(Required work)
Any pictures in the records below must be left out when you repeat the lines from the line containing "font-size: 15px ->" through the line containing "text: 3 -> 4" exactly.

(Given information)
--- START ---
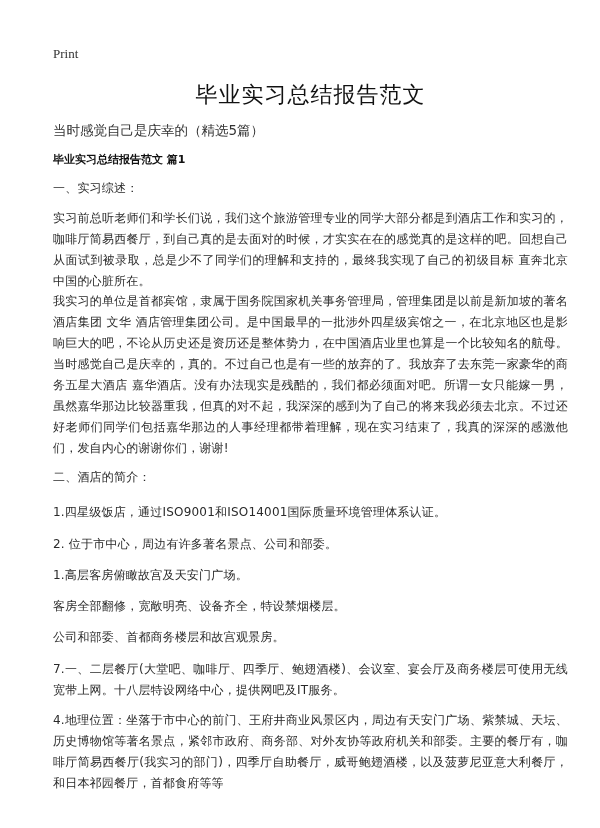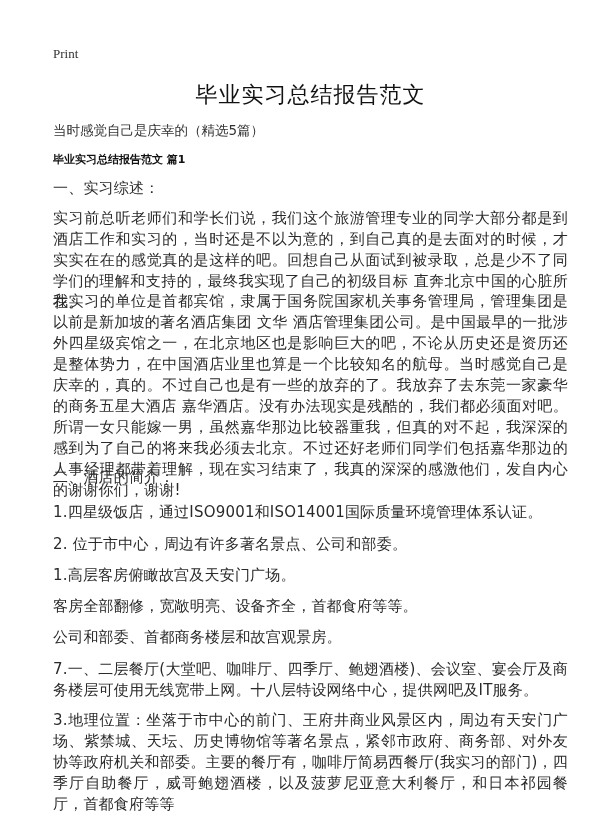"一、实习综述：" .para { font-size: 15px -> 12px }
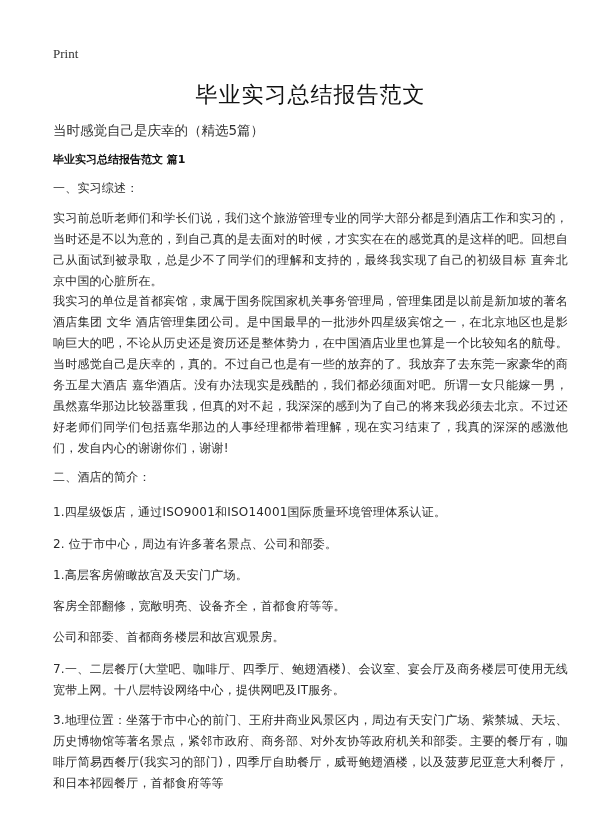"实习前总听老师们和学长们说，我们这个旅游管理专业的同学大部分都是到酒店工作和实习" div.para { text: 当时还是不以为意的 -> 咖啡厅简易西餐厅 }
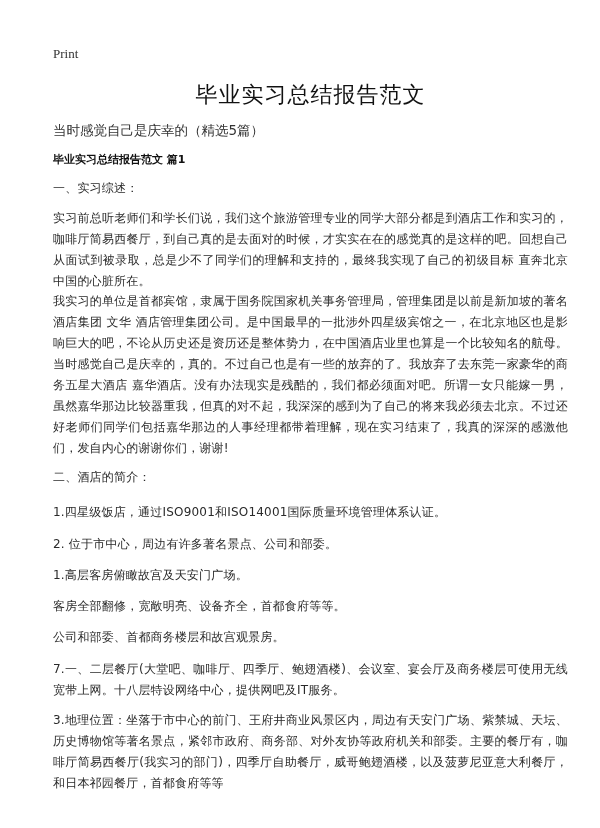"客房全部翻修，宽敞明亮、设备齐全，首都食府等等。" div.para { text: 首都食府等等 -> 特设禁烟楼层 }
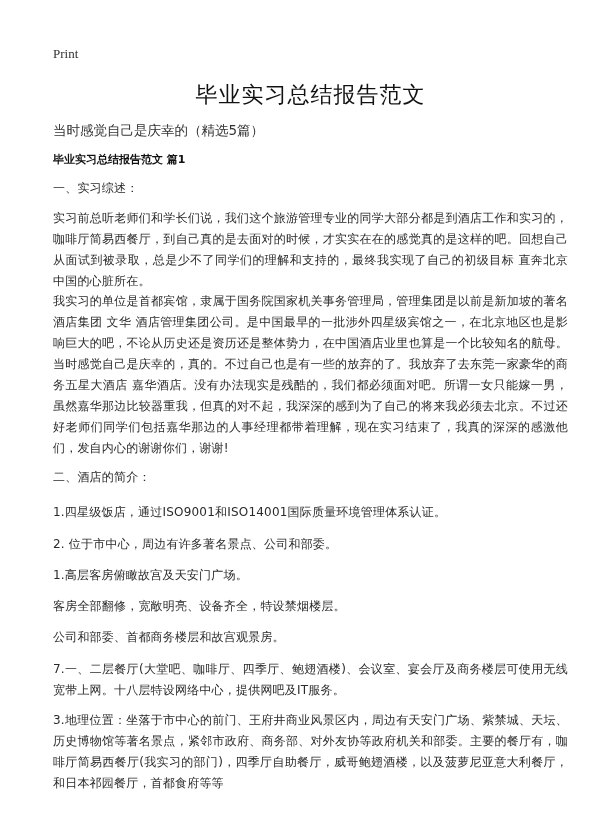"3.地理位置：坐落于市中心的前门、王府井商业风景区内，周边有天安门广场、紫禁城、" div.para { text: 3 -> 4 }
--- END ---
--- START ---
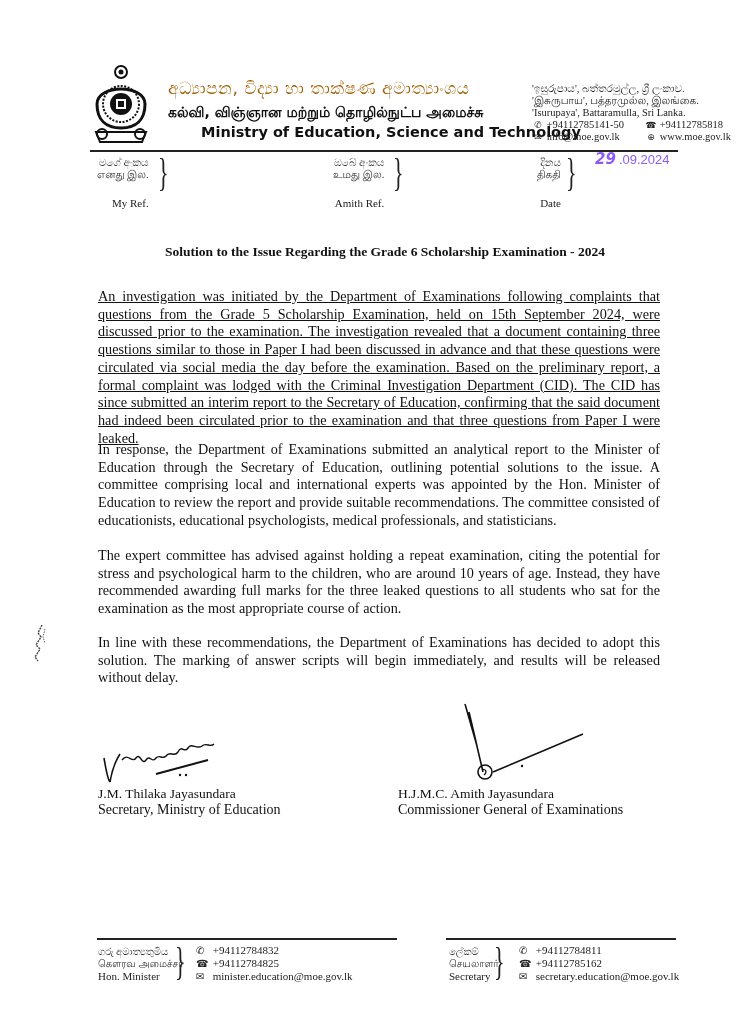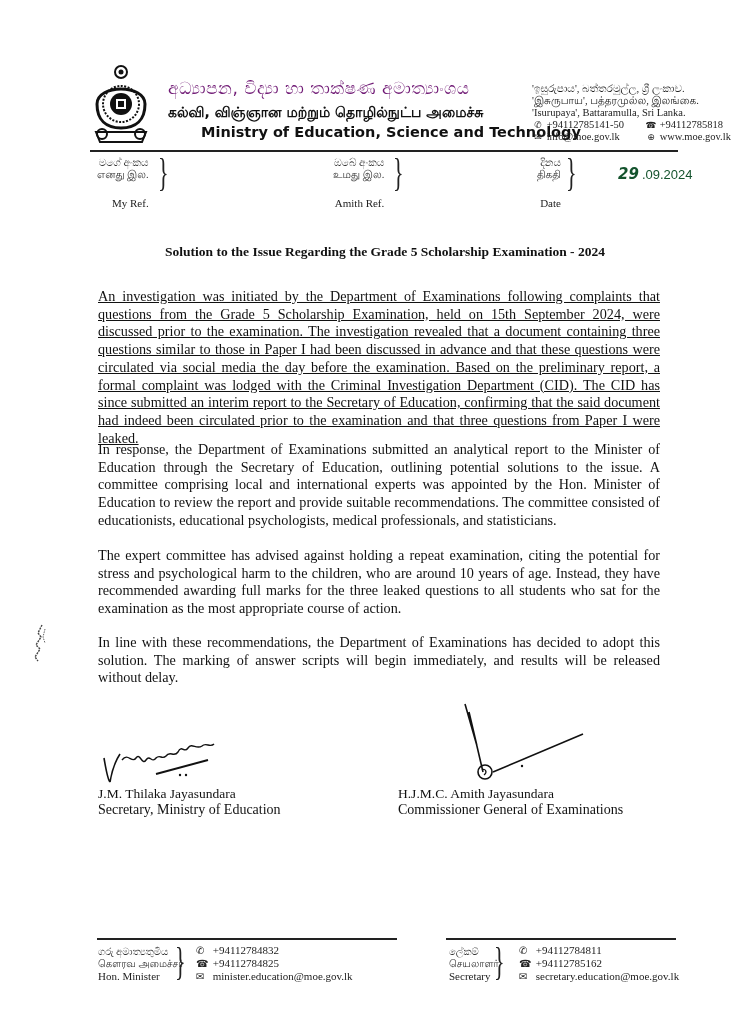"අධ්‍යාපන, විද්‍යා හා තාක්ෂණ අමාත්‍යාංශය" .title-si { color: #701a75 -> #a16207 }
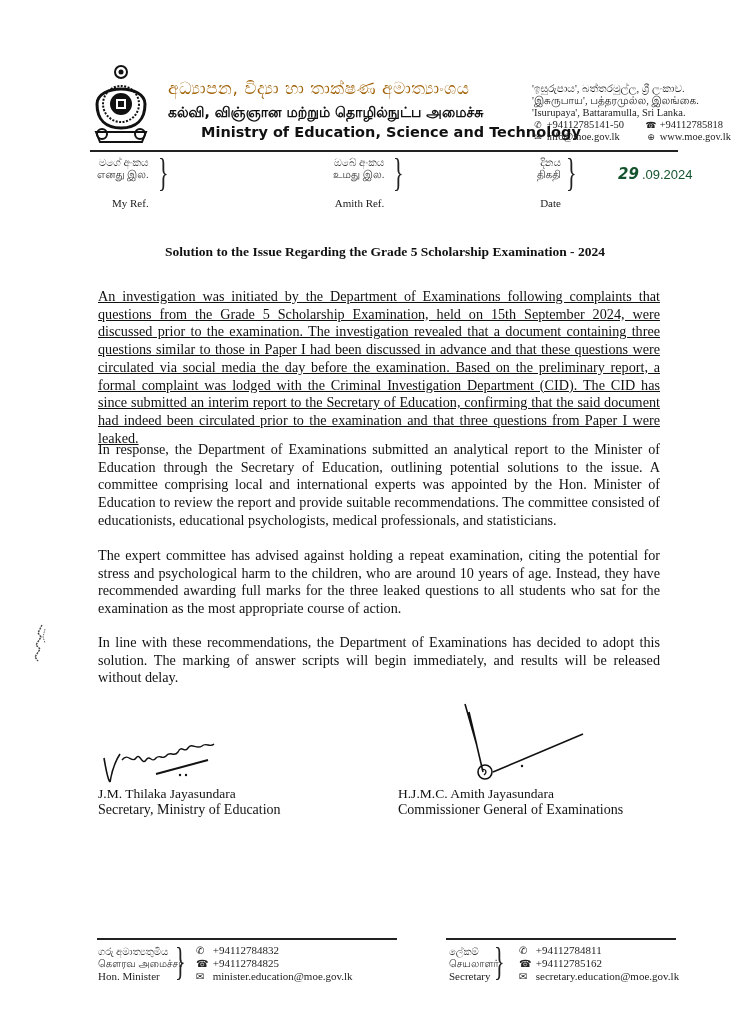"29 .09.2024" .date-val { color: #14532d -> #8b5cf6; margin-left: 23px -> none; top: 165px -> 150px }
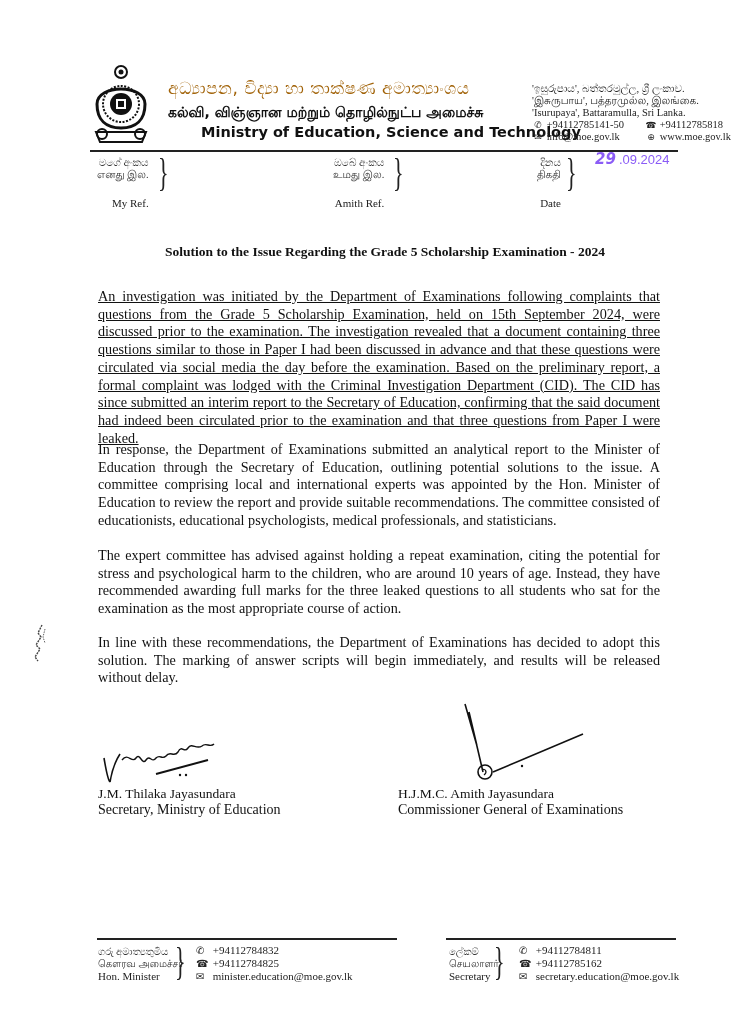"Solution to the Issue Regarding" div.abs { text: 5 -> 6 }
--- END ---
(Result of the exercise)
"一、实习综述：" .para { font-size: 15px -> 12px }
"实习前总听老师们和学长们说，我们这个旅游管理专业的同学大部分都是到酒店工作和实习" div.para { text: 当时还是不以为意的 -> 咖啡厅简易西餐厅 }
"客房全部翻修，宽敞明亮、设备齐全，首都食府等等。" div.para { text: 首都食府等等 -> 特设禁烟楼层 }
"3.地理位置：坐落于市中心的前门、王府井商业风景区内，周边有天安门广场、紫禁城、" div.para { text: 3 -> 4 }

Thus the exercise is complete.